Ferragosto….fenomeni al timone senza patria
La classica riflessione di mezz’estate è inevitabilmente imperniata sul Mondiale appena concluso. Venerdì ricevo un messaggio: -compra la gazzetta…-.
Vado in edicola, mi siedo su un lettino sotto l’ombrellone….mi faccio servire una pina colada ghiacciata…..inizio a sfogliare la rosa che, a forza della riduzione delle inserzioni pubblicitarie, raggiunge ormai il formato tascabile.
Ed ecco che arrivo a pagina 28, una pagina intera di vela, miracolo!!! Non è Luna Rossa, non è Soldini ma è………….un RUFO’S MARKETTONE!!!
Rufo è un amico, velisticamente si può soltanto provare rispetto e di certo la paginata non è frutto del suo pensiero ma leggere nella rubrichetta “il punto” come ultima frase -ARMATORI AMBIZIOSI CERCANSI- mi fa riproporre la pina colada ormai scaldata dalle mie budella.
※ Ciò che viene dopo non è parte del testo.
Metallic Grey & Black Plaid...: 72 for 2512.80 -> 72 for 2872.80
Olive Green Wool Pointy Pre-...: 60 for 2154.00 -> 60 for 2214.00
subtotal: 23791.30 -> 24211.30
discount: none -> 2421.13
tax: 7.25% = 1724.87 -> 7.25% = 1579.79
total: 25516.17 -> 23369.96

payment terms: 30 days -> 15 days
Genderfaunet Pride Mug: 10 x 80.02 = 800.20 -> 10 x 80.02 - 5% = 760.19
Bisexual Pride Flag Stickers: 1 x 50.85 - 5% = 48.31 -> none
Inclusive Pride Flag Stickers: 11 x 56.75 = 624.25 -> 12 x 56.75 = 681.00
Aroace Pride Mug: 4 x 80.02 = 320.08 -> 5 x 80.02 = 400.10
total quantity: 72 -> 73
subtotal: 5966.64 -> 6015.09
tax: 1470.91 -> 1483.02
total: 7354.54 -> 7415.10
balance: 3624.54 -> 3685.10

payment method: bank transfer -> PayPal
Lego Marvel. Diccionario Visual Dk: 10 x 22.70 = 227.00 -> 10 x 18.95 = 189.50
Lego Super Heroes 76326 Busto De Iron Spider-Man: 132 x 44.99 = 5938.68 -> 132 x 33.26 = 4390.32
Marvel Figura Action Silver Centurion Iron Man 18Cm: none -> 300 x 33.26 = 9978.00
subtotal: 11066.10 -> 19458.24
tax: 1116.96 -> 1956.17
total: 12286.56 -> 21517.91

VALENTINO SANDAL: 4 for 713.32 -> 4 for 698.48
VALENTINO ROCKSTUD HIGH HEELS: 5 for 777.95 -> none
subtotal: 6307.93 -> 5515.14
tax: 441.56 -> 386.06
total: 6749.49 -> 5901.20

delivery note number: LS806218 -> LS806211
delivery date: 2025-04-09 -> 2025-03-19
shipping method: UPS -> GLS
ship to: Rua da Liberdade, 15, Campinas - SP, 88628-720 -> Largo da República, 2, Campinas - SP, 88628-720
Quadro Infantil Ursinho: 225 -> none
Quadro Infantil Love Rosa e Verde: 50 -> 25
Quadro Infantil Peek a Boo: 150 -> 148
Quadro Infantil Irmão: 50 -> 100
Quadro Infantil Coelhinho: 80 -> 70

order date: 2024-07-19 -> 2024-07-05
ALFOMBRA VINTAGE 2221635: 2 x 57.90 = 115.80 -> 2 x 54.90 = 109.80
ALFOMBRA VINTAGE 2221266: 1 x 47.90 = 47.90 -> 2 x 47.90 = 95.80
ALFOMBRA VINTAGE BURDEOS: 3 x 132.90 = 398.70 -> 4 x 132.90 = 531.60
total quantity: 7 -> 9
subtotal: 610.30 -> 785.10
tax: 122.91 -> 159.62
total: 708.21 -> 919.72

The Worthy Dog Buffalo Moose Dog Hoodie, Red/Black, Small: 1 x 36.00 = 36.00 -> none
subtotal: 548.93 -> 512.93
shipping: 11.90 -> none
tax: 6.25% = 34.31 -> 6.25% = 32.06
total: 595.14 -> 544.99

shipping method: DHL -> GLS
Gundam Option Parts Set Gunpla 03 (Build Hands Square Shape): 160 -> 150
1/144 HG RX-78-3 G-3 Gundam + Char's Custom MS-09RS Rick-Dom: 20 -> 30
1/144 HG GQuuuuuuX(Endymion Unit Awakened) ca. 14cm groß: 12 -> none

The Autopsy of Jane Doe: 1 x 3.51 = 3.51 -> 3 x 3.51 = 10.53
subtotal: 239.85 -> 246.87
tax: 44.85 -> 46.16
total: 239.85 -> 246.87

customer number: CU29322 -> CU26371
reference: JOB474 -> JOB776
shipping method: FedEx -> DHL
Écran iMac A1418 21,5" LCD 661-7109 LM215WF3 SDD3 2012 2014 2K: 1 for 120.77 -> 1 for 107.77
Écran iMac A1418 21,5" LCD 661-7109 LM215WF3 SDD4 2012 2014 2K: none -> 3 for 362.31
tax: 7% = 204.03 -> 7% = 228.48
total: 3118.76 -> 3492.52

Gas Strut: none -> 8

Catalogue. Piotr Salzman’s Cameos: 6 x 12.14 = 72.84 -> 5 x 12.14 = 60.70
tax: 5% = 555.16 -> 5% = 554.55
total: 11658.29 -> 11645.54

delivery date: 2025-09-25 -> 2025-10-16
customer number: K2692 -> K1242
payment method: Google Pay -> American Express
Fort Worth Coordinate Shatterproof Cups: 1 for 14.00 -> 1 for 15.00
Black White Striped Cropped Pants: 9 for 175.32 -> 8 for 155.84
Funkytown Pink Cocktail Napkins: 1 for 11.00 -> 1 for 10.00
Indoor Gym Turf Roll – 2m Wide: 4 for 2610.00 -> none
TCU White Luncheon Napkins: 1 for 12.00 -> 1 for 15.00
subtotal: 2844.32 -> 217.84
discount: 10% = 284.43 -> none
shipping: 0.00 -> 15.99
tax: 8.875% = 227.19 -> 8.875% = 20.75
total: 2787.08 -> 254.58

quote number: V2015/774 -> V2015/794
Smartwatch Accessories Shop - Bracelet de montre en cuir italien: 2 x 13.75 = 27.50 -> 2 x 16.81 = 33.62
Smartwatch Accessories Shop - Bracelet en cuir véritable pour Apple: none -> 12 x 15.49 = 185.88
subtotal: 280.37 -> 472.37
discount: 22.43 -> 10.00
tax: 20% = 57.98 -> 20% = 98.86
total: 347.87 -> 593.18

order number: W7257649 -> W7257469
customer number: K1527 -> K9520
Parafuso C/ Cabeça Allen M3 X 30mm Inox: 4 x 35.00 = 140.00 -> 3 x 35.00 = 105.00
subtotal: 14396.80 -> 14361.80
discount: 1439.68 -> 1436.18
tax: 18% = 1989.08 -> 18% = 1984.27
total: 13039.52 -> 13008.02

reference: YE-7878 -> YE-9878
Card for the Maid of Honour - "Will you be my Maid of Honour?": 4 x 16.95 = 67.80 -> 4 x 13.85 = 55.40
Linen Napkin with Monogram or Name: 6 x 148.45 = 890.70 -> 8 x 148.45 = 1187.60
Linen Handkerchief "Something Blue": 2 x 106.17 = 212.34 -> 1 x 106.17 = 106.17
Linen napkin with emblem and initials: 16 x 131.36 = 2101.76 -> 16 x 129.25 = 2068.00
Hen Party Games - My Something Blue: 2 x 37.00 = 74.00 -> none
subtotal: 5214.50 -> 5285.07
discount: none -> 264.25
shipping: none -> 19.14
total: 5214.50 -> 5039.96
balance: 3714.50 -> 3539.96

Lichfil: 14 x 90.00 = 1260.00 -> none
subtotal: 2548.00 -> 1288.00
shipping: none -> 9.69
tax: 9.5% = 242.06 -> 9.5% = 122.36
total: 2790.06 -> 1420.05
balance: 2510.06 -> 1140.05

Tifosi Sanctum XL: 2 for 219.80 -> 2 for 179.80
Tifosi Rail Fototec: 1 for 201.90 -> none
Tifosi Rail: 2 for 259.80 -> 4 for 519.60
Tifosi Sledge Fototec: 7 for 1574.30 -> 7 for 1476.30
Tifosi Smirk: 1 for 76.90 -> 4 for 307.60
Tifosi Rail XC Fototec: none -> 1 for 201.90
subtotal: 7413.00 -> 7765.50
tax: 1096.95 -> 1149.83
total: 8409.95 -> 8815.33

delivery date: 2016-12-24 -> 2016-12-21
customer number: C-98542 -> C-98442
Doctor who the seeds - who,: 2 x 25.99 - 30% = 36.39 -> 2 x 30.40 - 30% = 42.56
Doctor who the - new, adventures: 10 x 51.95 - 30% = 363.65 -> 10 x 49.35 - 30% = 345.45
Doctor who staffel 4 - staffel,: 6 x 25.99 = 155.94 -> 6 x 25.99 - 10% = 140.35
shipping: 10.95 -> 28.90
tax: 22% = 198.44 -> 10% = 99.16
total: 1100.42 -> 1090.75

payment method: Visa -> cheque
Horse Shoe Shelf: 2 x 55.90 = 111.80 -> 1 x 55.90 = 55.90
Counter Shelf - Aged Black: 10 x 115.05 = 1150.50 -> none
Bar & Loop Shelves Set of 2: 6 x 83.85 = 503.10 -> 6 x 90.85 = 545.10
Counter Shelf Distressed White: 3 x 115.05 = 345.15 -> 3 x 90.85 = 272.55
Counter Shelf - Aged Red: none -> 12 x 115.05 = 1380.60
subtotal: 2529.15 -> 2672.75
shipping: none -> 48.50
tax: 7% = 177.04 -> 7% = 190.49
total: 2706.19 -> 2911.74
Rendo l’idea?
Per molte religioni il ferragosto è la Festa della Madonna, lo è anche a Porto Cervo, solo per alcuni, ma non ha lo stesso significato, poichè è la festa di colei che genera,….un buon ateo riassunto….e allora rendiamo ONORE ai generatori di Team, a quelli che si fanno carico di Oneri e Doveri e che mesi prima, avendo carta bianca, devono comporre un equipaggio che sia vincente di lì a sette mesi e devono gestire le risorse economiche che gli vengono messe a disposizione. Sono psichiatri, amministratori, talent scout, velisti e regatanti in primis. In questa schiera di personaggi, a volte fumosi ed a volte inaffidabili, ce ne è uno che nell’ultimo decennio è un Re Mida. Quello che tocca vince e NON gli riesce di sbagliare. E’ un amico, mi direte, sono di parte, mi rimproverete, ma io me ne fotto perchè niente di quello che scrivo potrà essere negato perchè ero al suo fianco quando finimmo stritolati in un progetto tanto ambizioso quanto fallimentare che lo introduceva sulla via che porta dal velista gestito a quello che gestisce. Da lì sono seguiti progetti come Kismet, Joe Fly, Uka Uka, Belin etc, progetti vincenti, progetti dove lui ha avuto ragione. Stiamo parlando di Fred Michetti e il fatto che questo post non sia scritto dal Vigo ne dà un significato differente.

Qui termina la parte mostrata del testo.